Abstract
Rationale
Minocycline, a tetracycline antibiotic, inhibits activation of microglia. In preclinical studies, minocycline prevented development of opioid tolerance and opioid-induced hyperalgesia (OIH). The goal of this study was to determine if minocycline changes pain threshold and tolerance in individuals with opioid use disorder who are maintained on agonist treatment.
Methods
In this double-blind, randomized human laboratory study, 20 participants were randomized to either minocycline (200 mg/day) or placebo treatment for 15 days. The study had three test sessions (days 1, 8, and 15 of treatment) and one follow-up visit 1 week after the end of treatment. In each test session, participants were assessed on several subjective and cognitive measures, followed by assessment of pain sensitivity using the Cold Pressor Test (CPT).
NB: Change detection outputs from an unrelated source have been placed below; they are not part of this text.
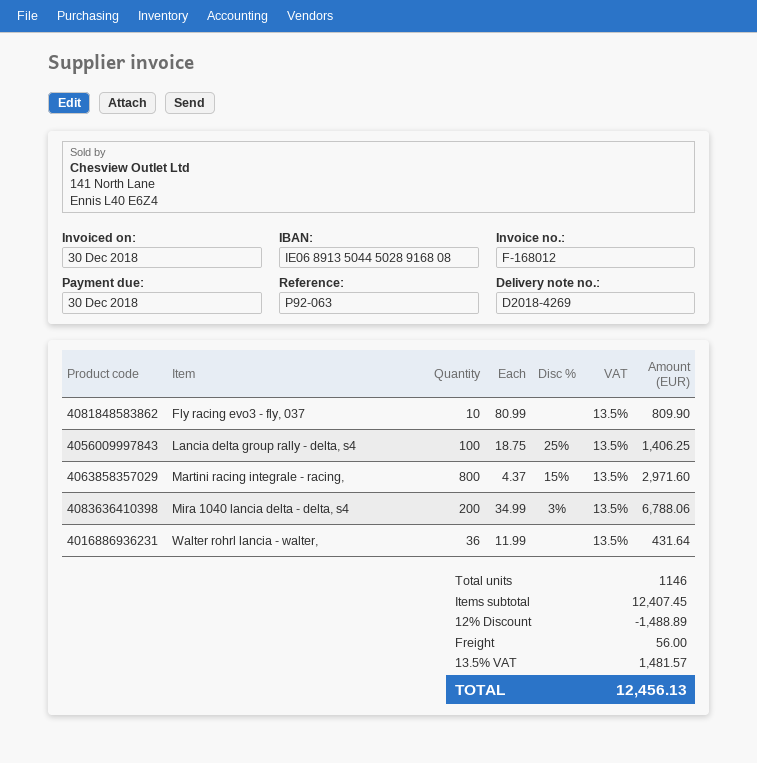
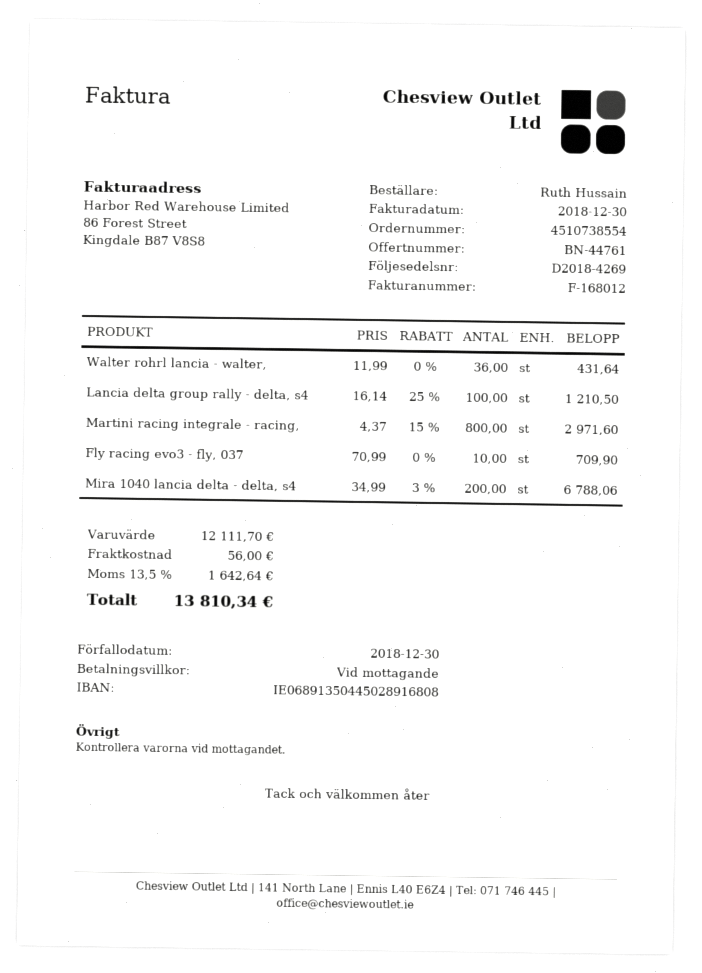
Fly racing evo3 - fly, 037: 10 x 80.99 = 809.90 -> 10 x 70.99 = 709.90
Lancia delta group rally - delta, s4: 100 x 18.75 - 25% = 1406.25 -> 100 x 16.14 - 25% = 1210.50
subtotal: 12407.45 -> 12111.70
discount: 12% = 1488.89 -> none
tax: 13.5% = 1481.57 -> 13.5% = 1642.64
total: 12456.13 -> 13810.34

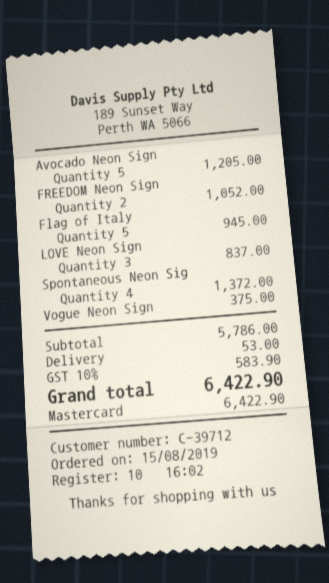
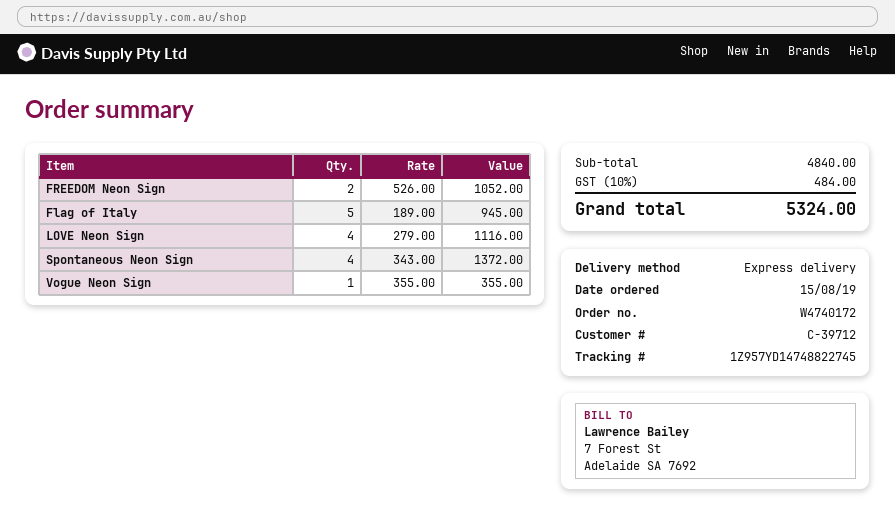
Avocado Neon Sign: 5 for 1205.00 -> none
LOVE Neon Sign: 3 for 837.00 -> 4 for 1116.00
Vogue Neon Sign: 1 for 375.00 -> 1 for 355.00
subtotal: 5786.00 -> 4840.00
shipping: 53.00 -> none
tax: 10% = 583.90 -> 10% = 484.00
total: 6422.90 -> 5324.00

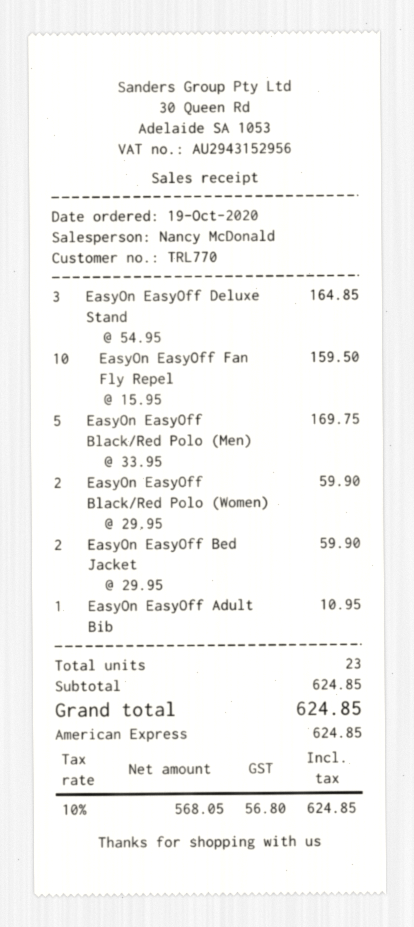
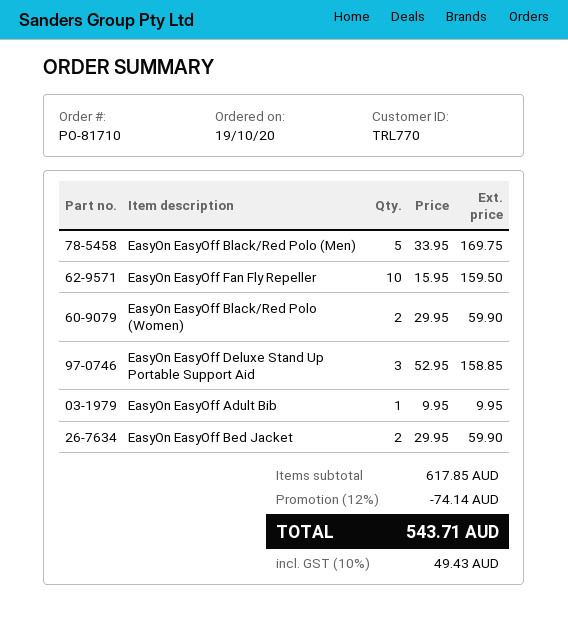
EasyOn EasyOff Deluxe Stand: 3 x 54.95 = 164.85 -> 3 x 52.95 = 158.85
EasyOn EasyOff Adult Bib: 1 x 10.95 = 10.95 -> 1 x 9.95 = 9.95
subtotal: 624.85 -> 617.85
discount: none -> 12% = 74.14
tax: 10% = 56.80 -> 10% = 49.43
total: 624.85 -> 543.71

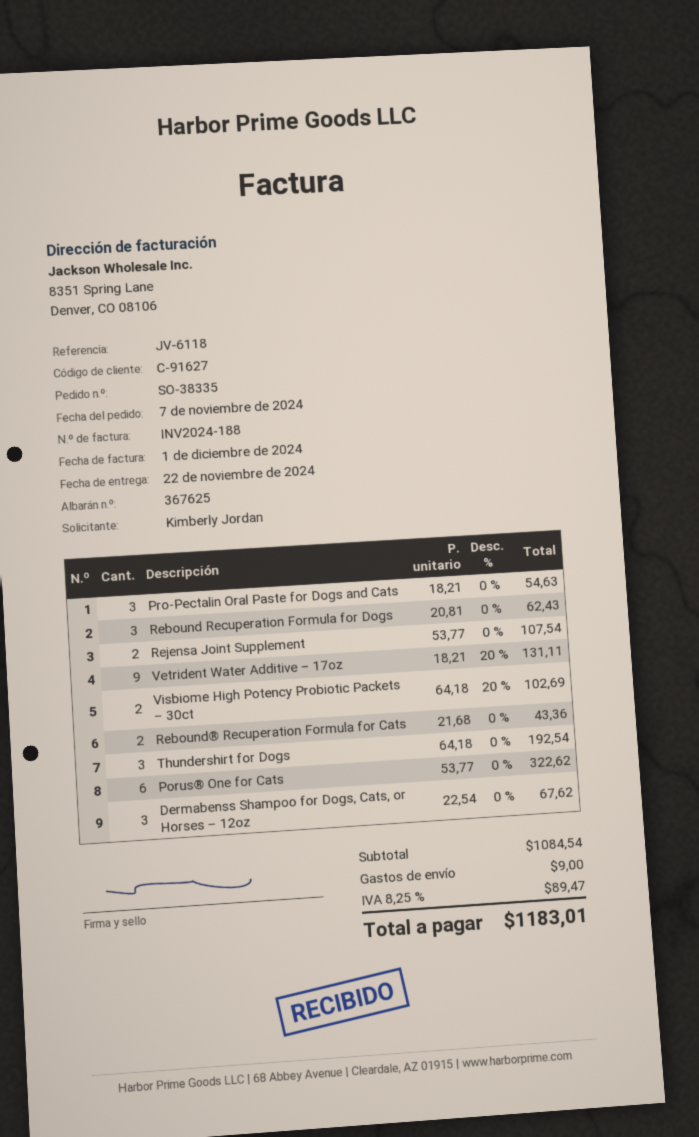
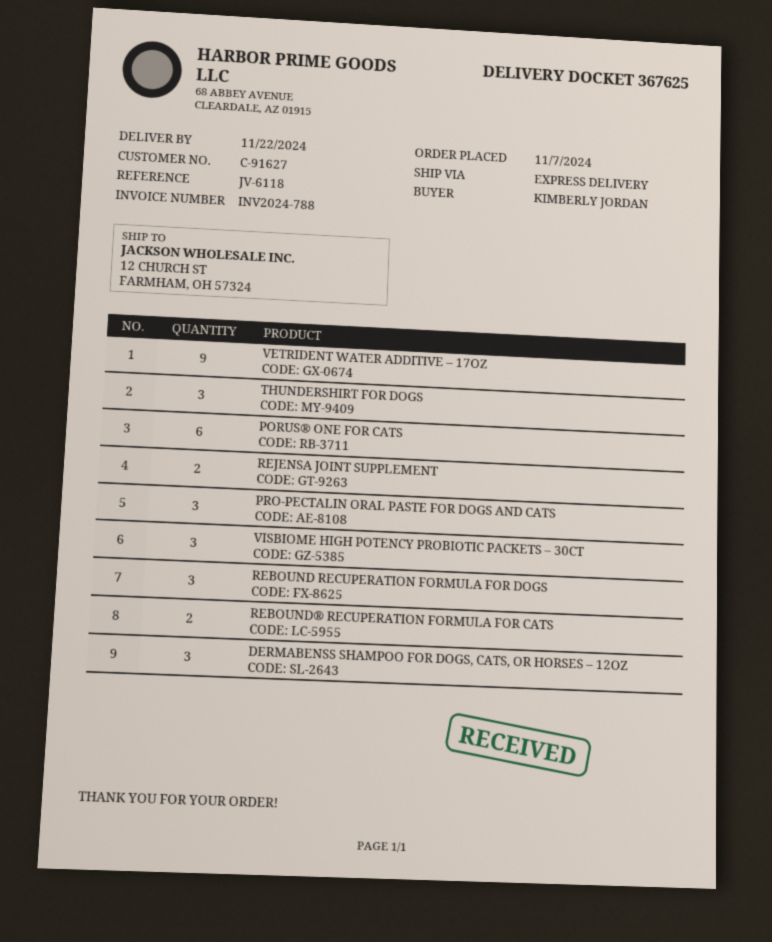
invoice number: INV2024-188 -> INV2024-788
Visbiome High Potency Probiotic Packets – 30ct: 2 -> 3

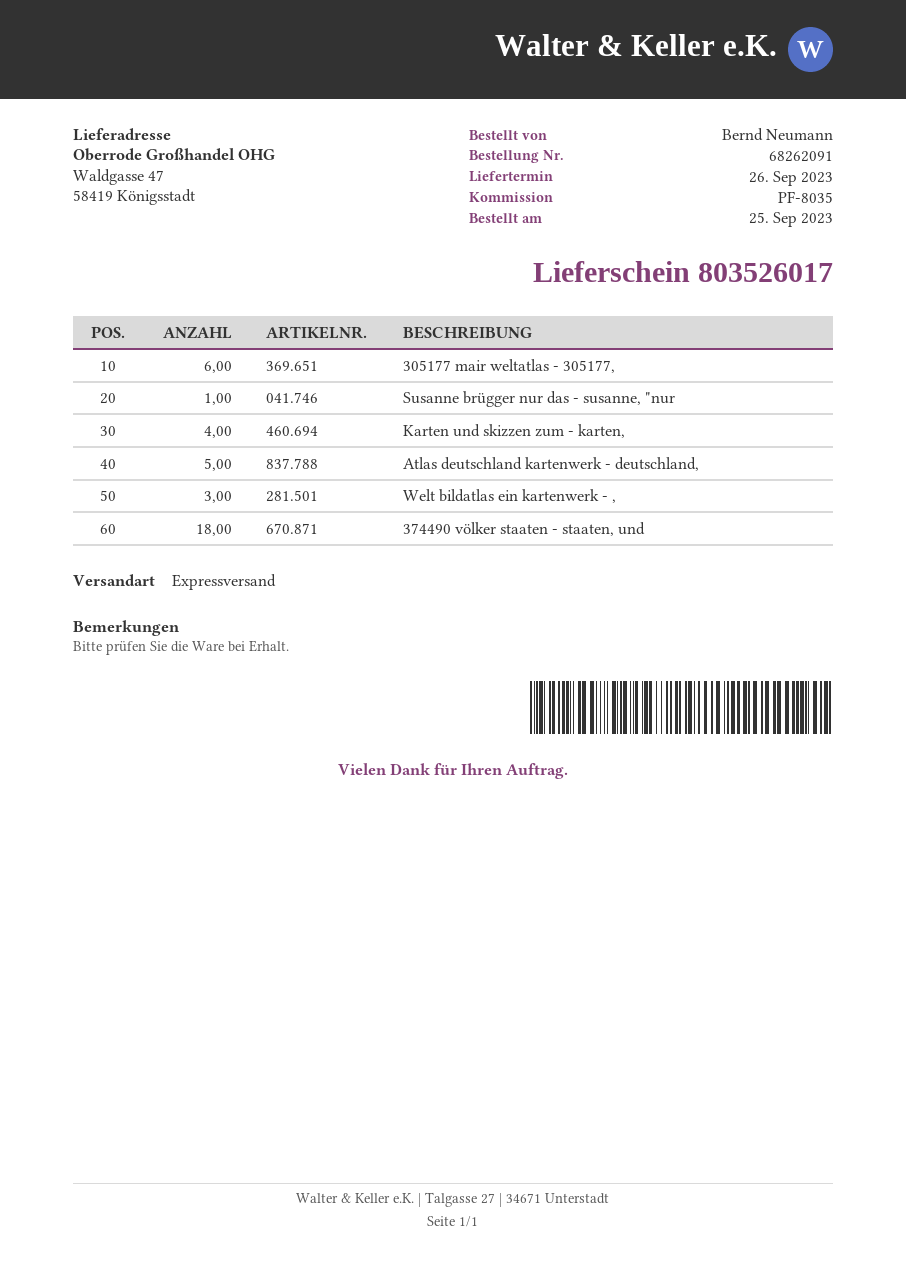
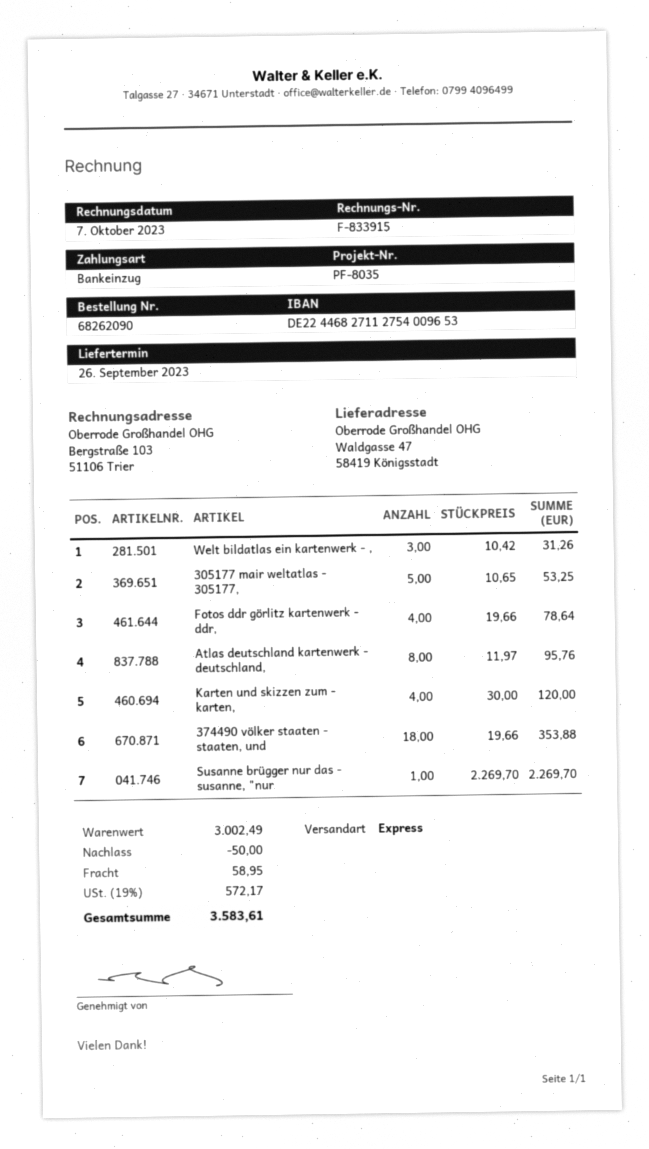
order number: 68262091 -> 68262090
305177 mair weltatlas - 305177,: 6 -> 5
Atlas deutschland kartenwerk - deutschland,: 5 -> 8
Fotos ddr görlitz kartenwerk - ddr,: none -> 4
Daily surveys and cognitive measures using Ecological Momentary Assessment (EMA) were also collected four times a day on days 8 through 14 of treatment, and proinflammatory serum cytokines were assessed before and on the last day of treatment.
Results
Minocycline treatment did not change pain threshold or tolerance on the CPT. Similarly, minocycline did not change severity of pain, opioid craving, withdrawal, or serum cytokines. Minocycline treatment increased accuracy on a Go/No-Go task.
Conclusions
While these findings do not support minocycline’s effects on OIH, minocycline may have a potential use as a cognitive enhancer for individuals with opioid use disorder, a finding that warrants further systematic studies.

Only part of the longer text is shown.